# Problem:
Go through the entries below and print, exactly, the lines starting at the one with "- Use the unified" and ending at the one with "- Fork the repository", keeping both ends and no others.

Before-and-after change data
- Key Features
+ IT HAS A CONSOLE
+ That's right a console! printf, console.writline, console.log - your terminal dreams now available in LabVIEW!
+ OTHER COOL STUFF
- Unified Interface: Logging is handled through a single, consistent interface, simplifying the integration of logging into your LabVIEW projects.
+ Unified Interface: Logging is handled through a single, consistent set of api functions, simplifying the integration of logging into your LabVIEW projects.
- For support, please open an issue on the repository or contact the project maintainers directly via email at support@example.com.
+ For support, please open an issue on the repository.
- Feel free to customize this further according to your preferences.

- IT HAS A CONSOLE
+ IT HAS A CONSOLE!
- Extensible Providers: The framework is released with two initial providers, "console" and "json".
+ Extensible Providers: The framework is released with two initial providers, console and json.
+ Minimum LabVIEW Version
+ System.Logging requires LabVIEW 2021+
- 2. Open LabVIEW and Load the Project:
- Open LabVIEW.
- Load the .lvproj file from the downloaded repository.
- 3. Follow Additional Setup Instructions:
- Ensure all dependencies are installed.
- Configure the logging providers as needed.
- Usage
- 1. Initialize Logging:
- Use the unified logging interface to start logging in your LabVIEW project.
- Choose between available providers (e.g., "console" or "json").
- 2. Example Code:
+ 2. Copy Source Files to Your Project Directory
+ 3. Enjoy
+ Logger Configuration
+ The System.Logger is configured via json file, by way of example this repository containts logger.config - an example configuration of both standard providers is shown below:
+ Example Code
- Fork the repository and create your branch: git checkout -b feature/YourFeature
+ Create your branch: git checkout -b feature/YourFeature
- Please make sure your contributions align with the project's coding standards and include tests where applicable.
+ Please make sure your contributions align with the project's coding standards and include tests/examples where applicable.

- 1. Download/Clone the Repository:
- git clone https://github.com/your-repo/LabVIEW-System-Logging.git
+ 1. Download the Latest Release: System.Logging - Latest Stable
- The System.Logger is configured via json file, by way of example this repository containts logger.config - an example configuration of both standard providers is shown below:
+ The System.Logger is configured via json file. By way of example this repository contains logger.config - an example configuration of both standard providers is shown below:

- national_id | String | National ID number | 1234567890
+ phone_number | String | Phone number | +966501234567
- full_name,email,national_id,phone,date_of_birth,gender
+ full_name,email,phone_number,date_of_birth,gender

# Completed task:
- Use the unified logging interface to start logging in your LabVIEW project.
- Choose between available providers (e.g., "console" or "json").
- 2. Example Code:
+ 2. Copy Source Files to Your Project Directory
+ 3. Enjoy
+ Logger Configuration
+ The System.Logger is configured via json file, by way of example this repository containts logger.config - an example configuration of both standard providers is shown below:
+ Example Code
- Fork the repository and create your branch: git checkout -b feature/YourFeature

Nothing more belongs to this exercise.